We can analyze whether the two equations 3x + 2y = 5 and 2x - 3y = 7 are consistent (have a solution) or inconsistent (no solution) by comparing the coefficients of x and y in each equation. Here's how: Represent the equations in the general form ax + by = c : Equation 1: 3x + 2y = 5 can be rewritten as 3x + 2y - 5 = 0 (by subtracting 5 from both sides) Coefficients: a1 = 3, b1 = 2, c1 = -5 Equation 2: 2x - 3y = 7 can be rewritten as 2x - 3y - 7 = 0 (by subtracting 7 from both sides) Coefficients: a2 = 2, b2 = -3, c2 = -7 Compare the ratios of corresponding coefficients: a1/a2 = 3/2 (ratio of x coefficients) b1/b2 = 2/-3 (ratio of y coefficients) Consistency analysis: A system of equations is consistent if the ratios a₁/a₂ and b₁/b₂ are not equal but not negative inverses of each other.
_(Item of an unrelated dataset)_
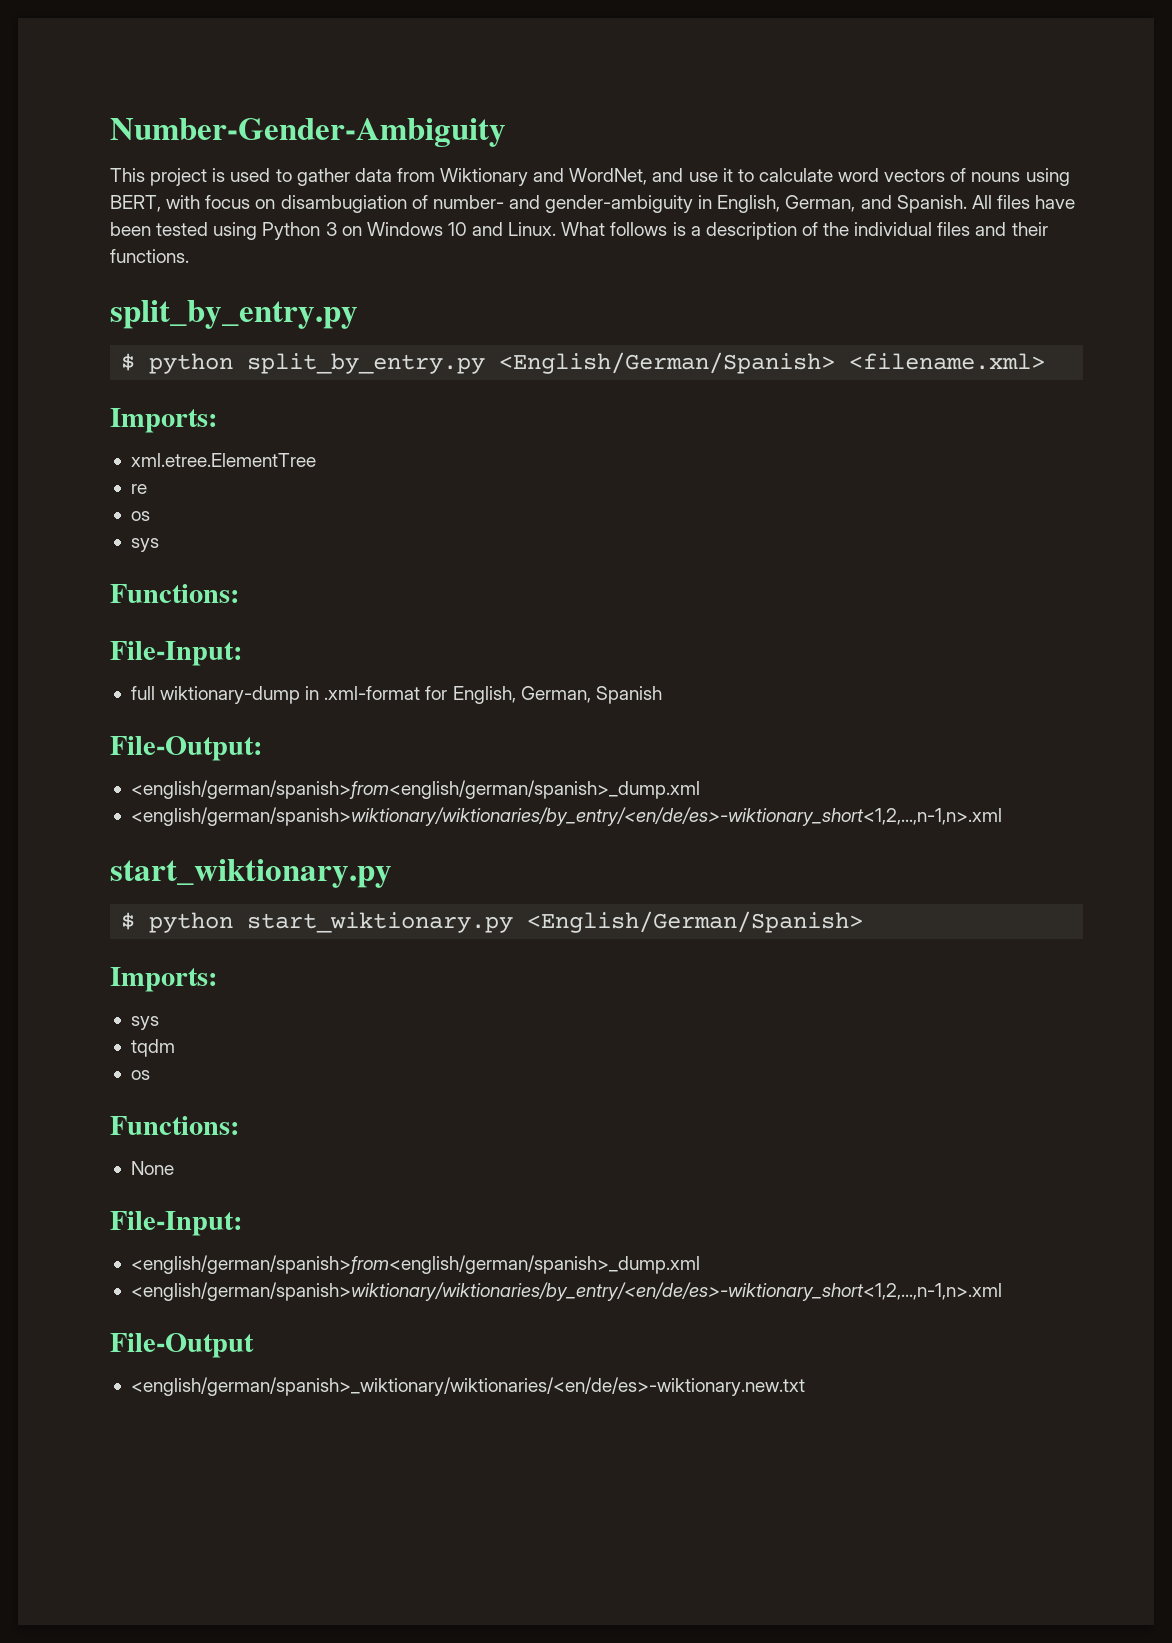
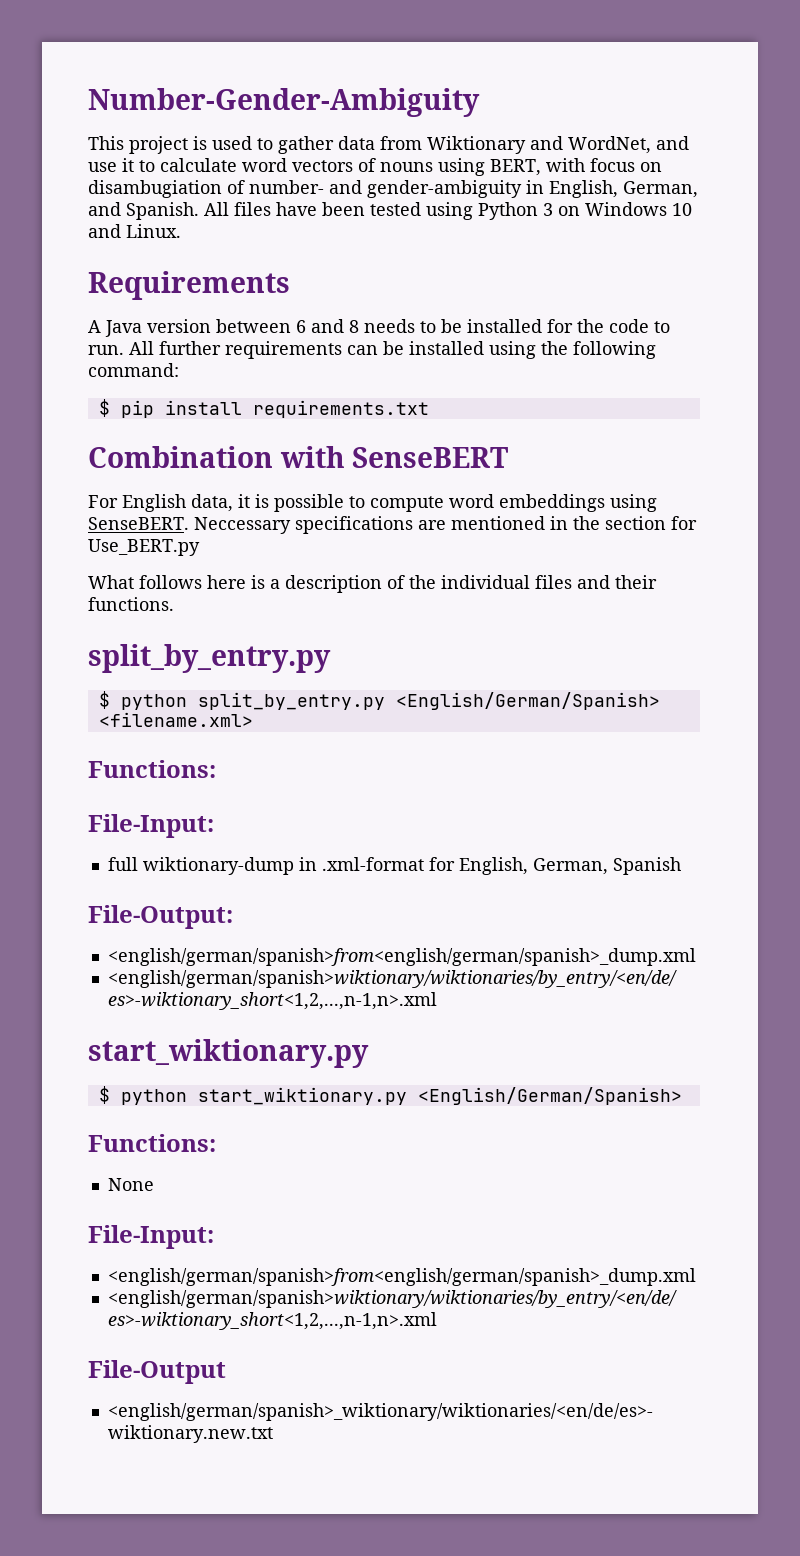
(557, 229) none -> [88,271,290,300] [88,319,670,337] [88,341,656,359] [88,363,179,377] [98,399,429,418] [88,446,509,468] [88,494,657,512] [88,516,697,534] [88,539,200,556] // Requirements // A Java version between 6 and 8 needs to be installed for the code to run. All further requirements can be installed using the following command: // $ pip install requirements.txt // Combination with SenseBERT // For English data, it is possible to compute word embeddings using SenseBERT. Neccessary specifications are mentioned in the section for Use_BERT.py //
(668, 229) none -> [207,575,246,589] here
[110,408,217,433] [130,453,316,467] [130,484,147,494] [130,511,150,521] [130,538,159,552] // Imports: // xml.etree.ElementTree // re // os // sys -> (253, 719) none
[110,967,217,992] [130,1016,159,1030] [130,1039,175,1057] [130,1070,150,1080] // Imports: // sys // tqdm // os -> (682, 1096) none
In this case: a₁/a₂ ≠ b₁/b₂ (3/2 ≠ -2/3) a₁/a₂ is not the negative inverse of b₁/b₂ (3/2 ≠ 3/(-2)) Therefore, the two equations 3x + 2y = 5 and 2x - 3y = 7 are consistent. This means they have a common solution (a specific value for x and y that validates both equations).